The Spanish government wants to extend the state of alarm
The Spanish government wants to extend the state of alarm, declared on March 14 in a bid to slow the coronavirus outbreak, for another 15 days.
Spanish Prime Minister Pedro Sánchez informed regional leaders of the decision during a teleconference yesterday.
The exceptional measure was approved by the Spanish Cabinet on March 14 and came into effect the following day. It was set to last until March 29.
Sánchez needs the approval of MP’s from Spain’s lower house of parliament, to extend the state of alarm.
If approved, the lockdown will continue until April 11, meaning that we will be confined to our homes during the Easter holidays.
MPs will vote on the decision this Wednesday, March 25.
Pablo Casado, the leader of the conservative Popular Party (PP), declared last week that his party would be willing to support an extension of the emergency measure.
Other parties also indicated that they would support the government’s efforts to contain the spread of the outbreak.
The move comes after Sánchez warned Spaniards on Saturday that the coronavirus crisis was set to worsen in the coming days.
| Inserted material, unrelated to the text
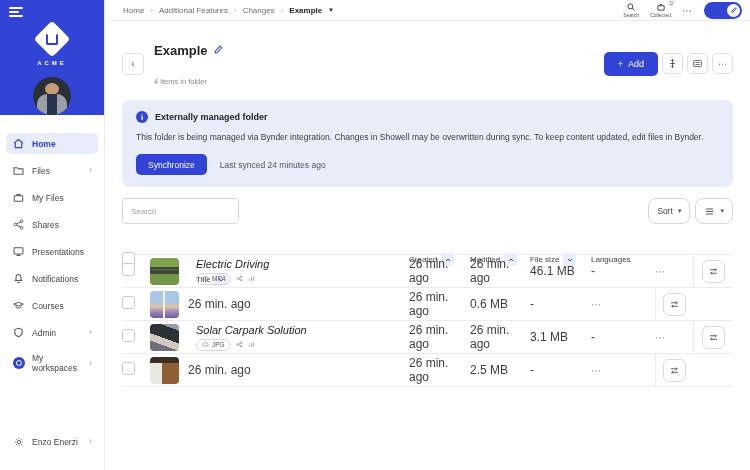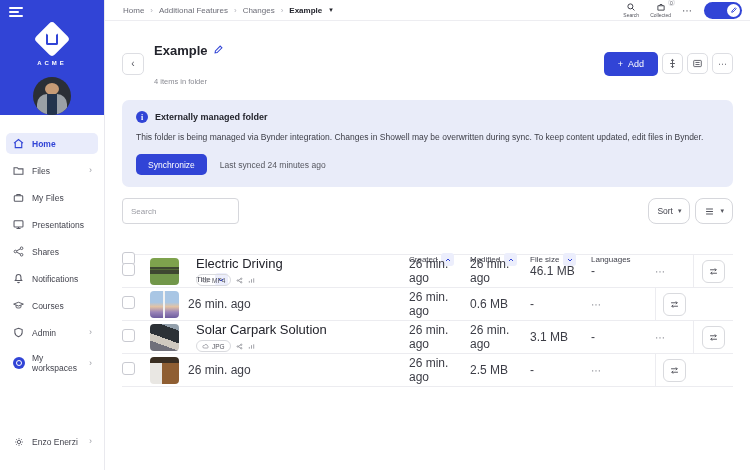"Presentations" div.nav-item { order: before "Shares" -> after "Shares" }
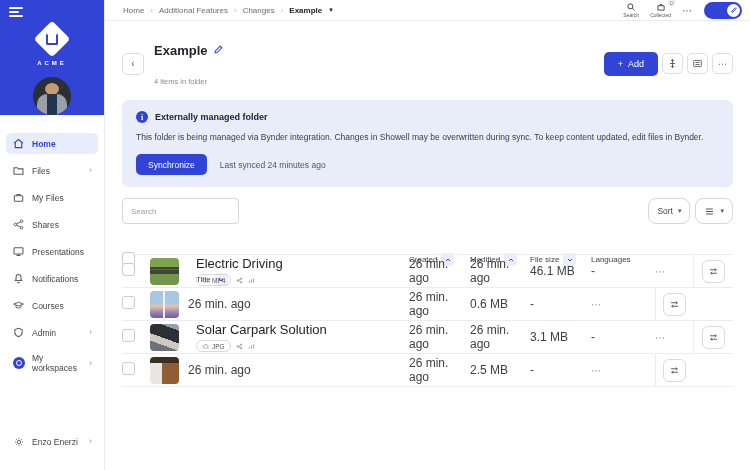"Electric Driving" .file-title { font-size: 13px -> 11px; font-style: none -> italic }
The worst is yet to come, and it is pushing our capacities to the limit,” the prime minister said in a national televised address.
The latest official figures put the number of deaths in Spain from the coronavirus pandemic at 1,753, with infections at 28,572.
Of these, 1,785 patients are in intensive care, while 2,575 have recovered and had been discharged from hospital.
In the last 24 hours, nearly 400 more people have died from Covid-19.
Fernando Simón, the director of the Health Ministry’s Coordination Center for Health Alerts, said that “12% of all those affected are health workers” some 3,475 people.
The health expert warned that Intensive Care Units (ICU) could face even greater strain due to a rise in infections.
“The critical point for the ICUs will happen two weeks after contagions peak,” said Simón.